Exercise data —
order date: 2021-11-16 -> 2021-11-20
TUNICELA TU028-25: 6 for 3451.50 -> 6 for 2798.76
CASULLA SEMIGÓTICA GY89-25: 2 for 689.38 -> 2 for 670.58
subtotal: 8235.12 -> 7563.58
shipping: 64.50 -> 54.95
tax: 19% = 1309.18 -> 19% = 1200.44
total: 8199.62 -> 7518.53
* * *
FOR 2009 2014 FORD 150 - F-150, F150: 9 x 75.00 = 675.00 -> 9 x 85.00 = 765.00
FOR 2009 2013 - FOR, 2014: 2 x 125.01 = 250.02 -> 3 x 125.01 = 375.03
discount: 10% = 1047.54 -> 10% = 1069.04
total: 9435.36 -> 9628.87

Work instructions — Copy out the range of lines above starting at the line with "subtotal: 8235.12 -> 7563.58" and ending at the line with "total: 8199.62 -> 7518.53", exactly and including both.

Written solution —
subtotal: 8235.12 -> 7563.58
shipping: 64.50 -> 54.95
tax: 19% = 1309.18 -> 19% = 1200.44
total: 8199.62 -> 7518.53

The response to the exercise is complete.